Recap why pandas has been the go to package for most of python’s history.
Explore pitfalls of pandas and python in general.
What does parallel mean?
Background: What is Parallel Python?
Parallel computing is when many different tasks are carried out simultaneously. Python does this by creating independent processes that ship data, program files and libraries to an isolated ecosystem where computation is performed. There are three main models for parallel computing:
Embarrassingly parallel: the code does not need to synchronize/communicate with other instances, and you can run multiple instances of the code separately, and combine the results later. If you can do this, great! (array jobs, task queues)
Shared memory parallelism: Parallel threads need to communicate and do so via the same memory (variables, state, etc). (OpenMP)
Message passing: Different processes manage their own memory segments. They share data by communicating (passing messages) as needed. (Message Passing Interface (MPI)).

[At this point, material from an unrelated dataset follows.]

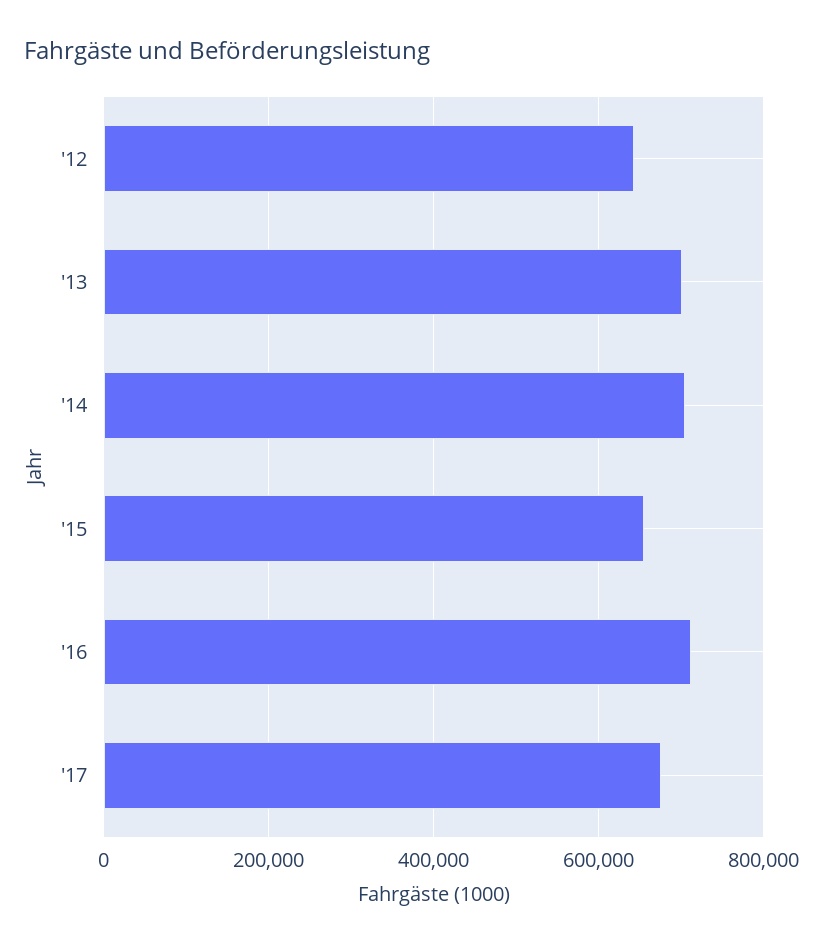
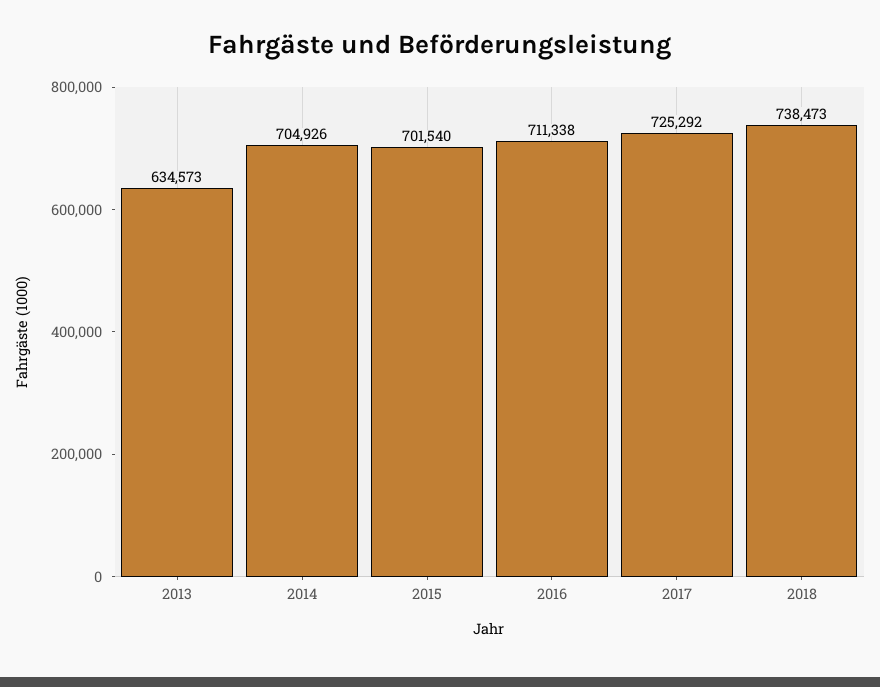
'12: 640000 -> none
'13: 700000 -> 634573
'15: 660000 -> 701540
'17: 680000 -> 725292
2018: none -> 738473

Modern approaches to speed up code
Traditional implemententations of making code parallel are done on a low level.
However, open source software has evolved dramatically over the last few years allowing more high level implementations and concise ‘pythonic’ syntax that wraps around low level tools. These modern tools also address the nature of why code takes long to run in the Big Data / Data Science world we live in, that is, function / compute-bound and data-bound bottlenecks,with a more accessible high level syntax.
The focus on this course is to use these modern high level implementations to address both Data and Function Bound bottlenecks.
Some terminology: Processes, threads and shared memory
A process is a collection of resources including program files and memory that operates as an independent entity. Since each process has a seperate memory space, it can operate independently from other processes. It cannot easily access shared data in other processes.
A thread is the unit of execution within a process. A process can have anywhere from just one thread to many threads. Threads are considered lightweight because they use far less resources than processes. Threads also share the same memory space so are not independent.
The designers of the Python language made the choice that only one thread in a process can run actual Python code by using the so-called global interpreter lock (GIL).
External libraries (NumPy, SciPy, Pandas, etc), written in C or other languages, can release the lock and run multi-threaded. Code writen in native Python has the GIL limitation.
The multiprocessing library can be used to release the GIL on native Python code. However, modern packages such as Dask and Polars use it under the hood without specifying pools of resources to be used.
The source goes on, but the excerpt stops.